The support is that Chinese parents will do everything to support their children's education, and to support the teachers. The support also comes from grandparents who will support the parents. For each child, you have 6 adults supporting that child's education ; maternal grandparents, paternal grandparents, and two parents.

CraftyNavySeal · 25/09/2024 10:37

There is a selection bias.

People who are motivated enough to move to a foreign country are more likely to have high aspirations for their children and themselves and have a certain level of competence that allowed them to move in the first place.

There are millions of Indians in India and Chinese in China who aren’t so high achieving.

Flibflobflibflob · 25/09/2024 10:41

CraftyNavySeal · 25/09/2024 10:37

There is a selection bias.

People who are motivated enough to move to a foreign country are more likely to have high aspirations for their children and themselves and have a certain level of competence that allowed them to move in the first place.

There are millions of Indians in India and Chinese in China who aren’t so high achieving.

There are disparities between ethnic groups as well. So it’s not just the fact of self selection there are other factors at play as well. I would argue culture is more important than where you start from there will be white british people from humble backgrounds that have done very well for themselves because their parents took a keen interest. though I do think self selection makes a difference too.

https://www.ethnicity-facts-figures.service.gov.uk/education-skills-and-training/11-to-16-years-old/a-to-c-in-english-and-maths-gcse-attainment-for-children-aged-14-to-16-key-stage-4/latest/

cherrytree12345 · 25/09/2024 10:42

Parental attitude is the key I feel. A headteacher I know of overheard a father saying to his son starting reception 'remember you don't have to do what the teacher tells you. If they tell you off tell Daddy and I will sort them out'. What hope is there.

Recently went to Africa and saw really young children walking miles to school- education is valued there.

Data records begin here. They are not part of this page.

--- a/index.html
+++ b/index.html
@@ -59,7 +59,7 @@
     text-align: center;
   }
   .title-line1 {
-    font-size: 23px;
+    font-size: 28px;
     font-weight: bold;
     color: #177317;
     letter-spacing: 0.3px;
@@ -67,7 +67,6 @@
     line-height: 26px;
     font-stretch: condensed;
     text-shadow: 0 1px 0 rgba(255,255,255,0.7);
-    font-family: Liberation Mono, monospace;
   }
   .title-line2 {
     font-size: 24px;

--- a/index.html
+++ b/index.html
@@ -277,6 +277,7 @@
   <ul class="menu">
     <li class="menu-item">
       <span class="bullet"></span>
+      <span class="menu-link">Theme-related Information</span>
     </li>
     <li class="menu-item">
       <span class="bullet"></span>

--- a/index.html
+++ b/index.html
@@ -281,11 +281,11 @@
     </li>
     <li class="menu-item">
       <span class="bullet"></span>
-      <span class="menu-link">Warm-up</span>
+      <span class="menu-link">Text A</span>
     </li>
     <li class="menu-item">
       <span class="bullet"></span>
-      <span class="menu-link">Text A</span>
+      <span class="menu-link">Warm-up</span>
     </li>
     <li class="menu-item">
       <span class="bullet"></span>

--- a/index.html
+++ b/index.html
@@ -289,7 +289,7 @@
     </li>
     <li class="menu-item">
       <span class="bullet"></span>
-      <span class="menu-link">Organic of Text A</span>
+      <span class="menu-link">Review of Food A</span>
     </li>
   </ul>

Many parents and children don't value it in the UK just read posts on MN from teachers

Lentilweaver · 25/09/2024 10:42

CraftyNavySeal · 25/09/2024 10:37

There is a selection bias.

People who are motivated enough to move to a foreign country are more likely to have high aspirations for their children and themselves and have a certain level of competence that allowed them to move in the first place.

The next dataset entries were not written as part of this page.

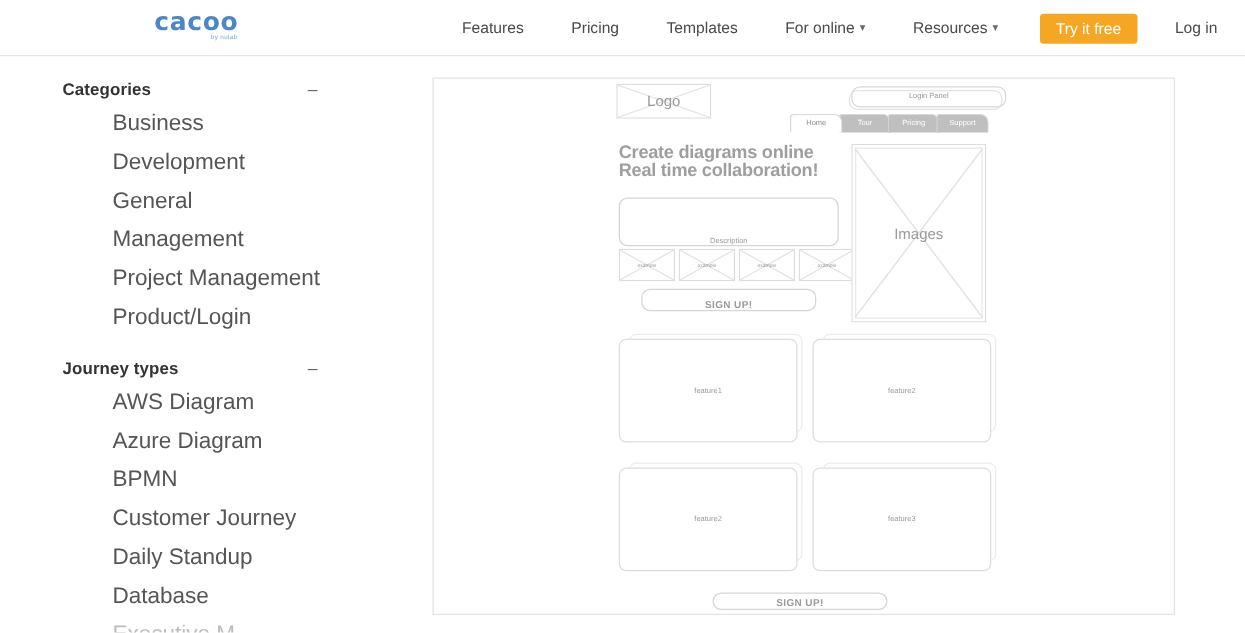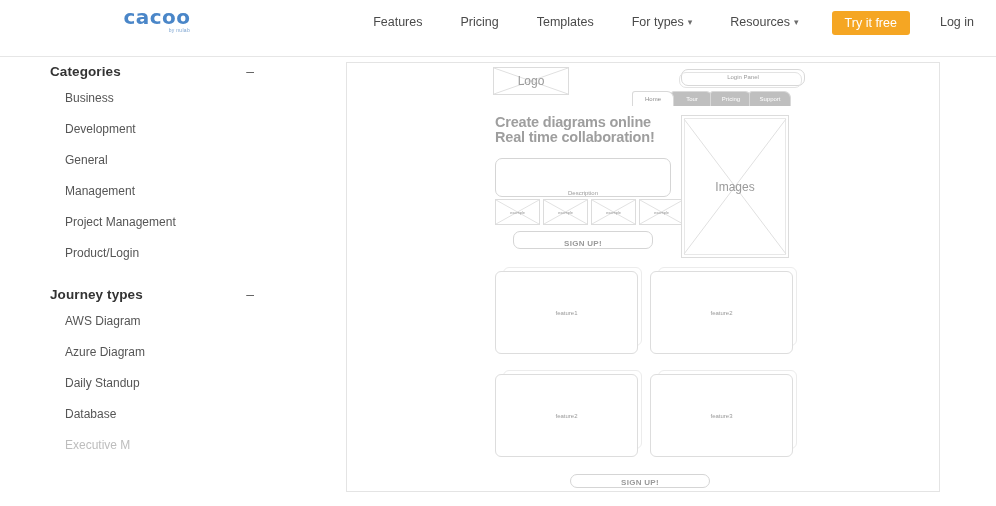--- a/index.html
+++ b/index.html
@@ -14,7 +14,7 @@
   
   .header {
     position: absolute; top: 0; left: 0;
-    width: 996px; height: 57px;
+    width: 996px; height: 45px;
     background: #ffffff;
     border-bottom: 1px solid #e6e6e6;
     padding-left: 34px;

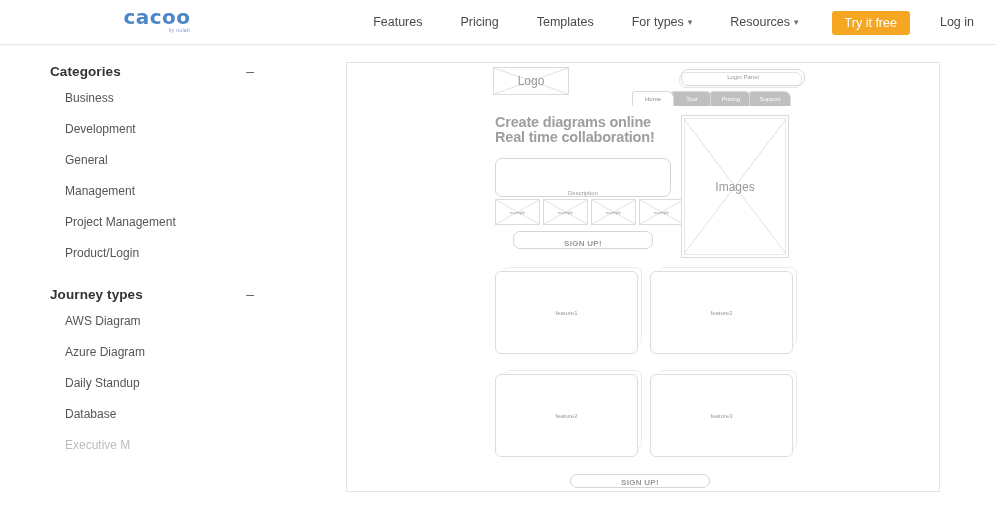--- a/index.html
+++ b/index.html
@@ -242,7 +242,7 @@
       <span>Templates</span>
     </div>
     <div class="nav-item">
-      <span>For types</span><span class="caret">▾</span>
+      <span>For online</span><span class="caret">▾</span>
     </div>
     <div class="nav-item">
       <span>Resources</span><span class="caret">▾</span>

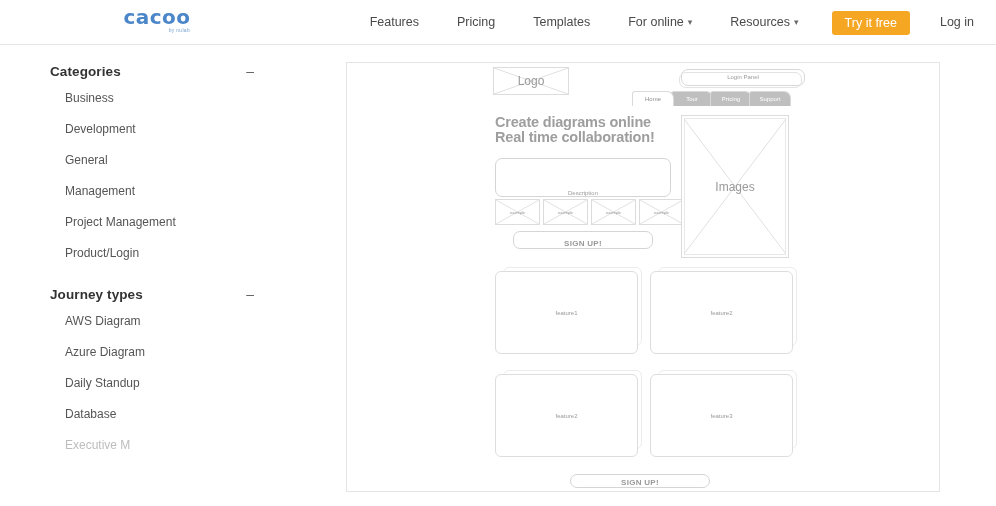--- a/index.html
+++ b/index.html
@@ -113,9 +113,9 @@
   }
   .side-link {
     display: block;
-    font-size: 12px;
+    font-size: 18px;
     color: #555555;
-    padding: 0 0 0 65px;
+    padding: 0 0 0 90px;
     height: 31px;
     line-height: 31px;
     cursor: pointer;

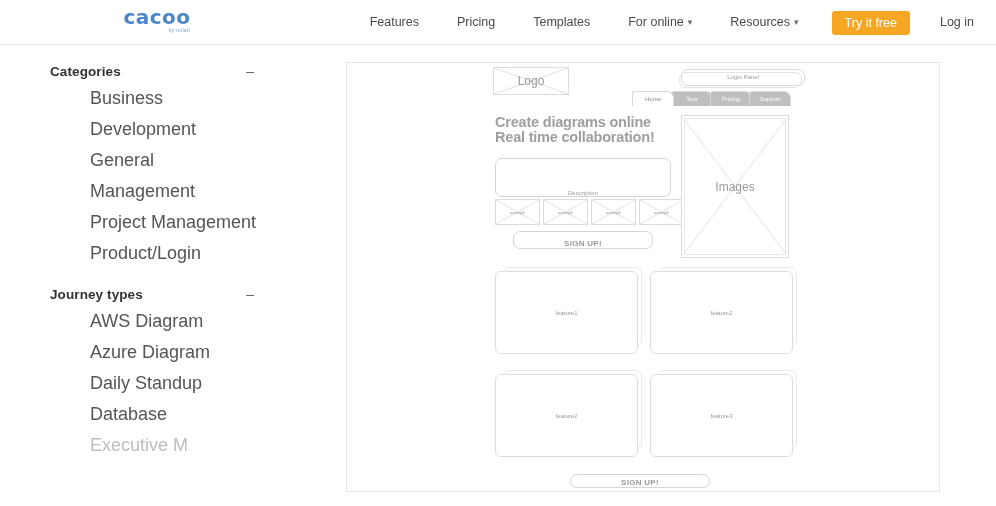--- a/index.html
+++ b/index.html
@@ -273,6 +273,7 @@
   </div>
   <a class="side-link">AWS Diagram</a>
   <a class="side-link">Azure Diagram</a>
+  <a class="side-link">BPMN</a>
   <a class="side-link">Daily Standup</a>
   <a class="side-link">Database</a>
   <a class="side-link" style="color:#bdbdbd;">Executive M</a>

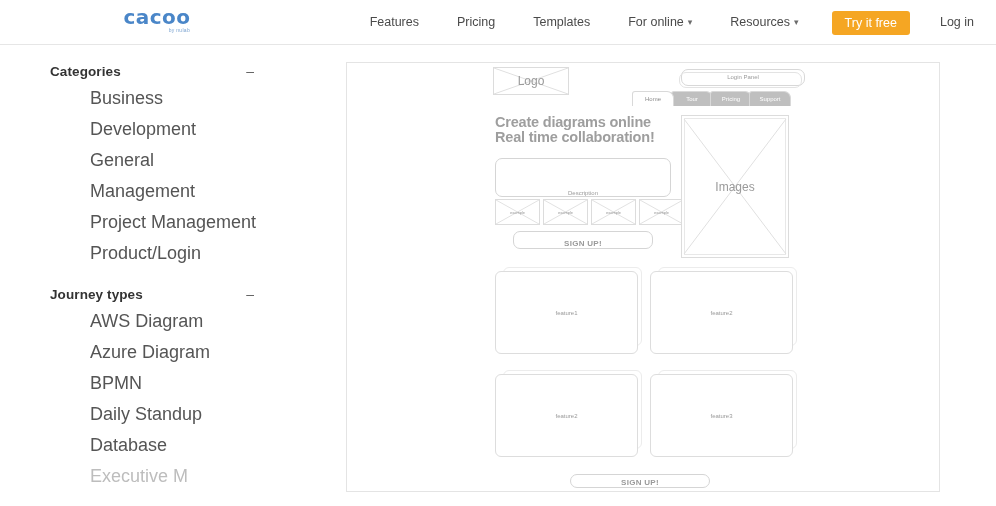--- a/index.html
+++ b/index.html
@@ -274,6 +274,7 @@
   <a class="side-link">AWS Diagram</a>
   <a class="side-link">Azure Diagram</a>
   <a class="side-link">BPMN</a>
+  <a class="side-link">Customer Journey</a>
   <a class="side-link">Daily Standup</a>
   <a class="side-link">Database</a>
   <a class="side-link" style="color:#bdbdbd;">Executive M</a>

There are millions of Indians in India and Chinese in China who aren’t so high achieving.

True. My dad came over as a doctor. What he really wanted to be was a journalist. But there were few brown journalists back then. Mostly dominated by Oxbridge grads. So he decided to be as good a doctor as he could be. When people say Asians pick certain professions its because they weren't allowed to enter unless they belonged to certain professions. Still true

mumbunz24 · 25/09/2024 10:42

I reckon Asian and Chinese families can sometimes put a bit too much pressure on their kids, often because of their own expectations. They push for high achievements, but I'm not sure it's always the best for the children. It feels a bit like a rat race, mimicking other families and turning everything into a competition. Sometimes, this means the kids miss out on developing their emotional intelligence, which is really quite crucial. I’m all for parents supporting their children and staying clued in about their school activities, but constant pressure can do more harm than good. On the flip side, those parents who barely know what their kids are up to at school or what they're studying? I'm not on board with that approach either.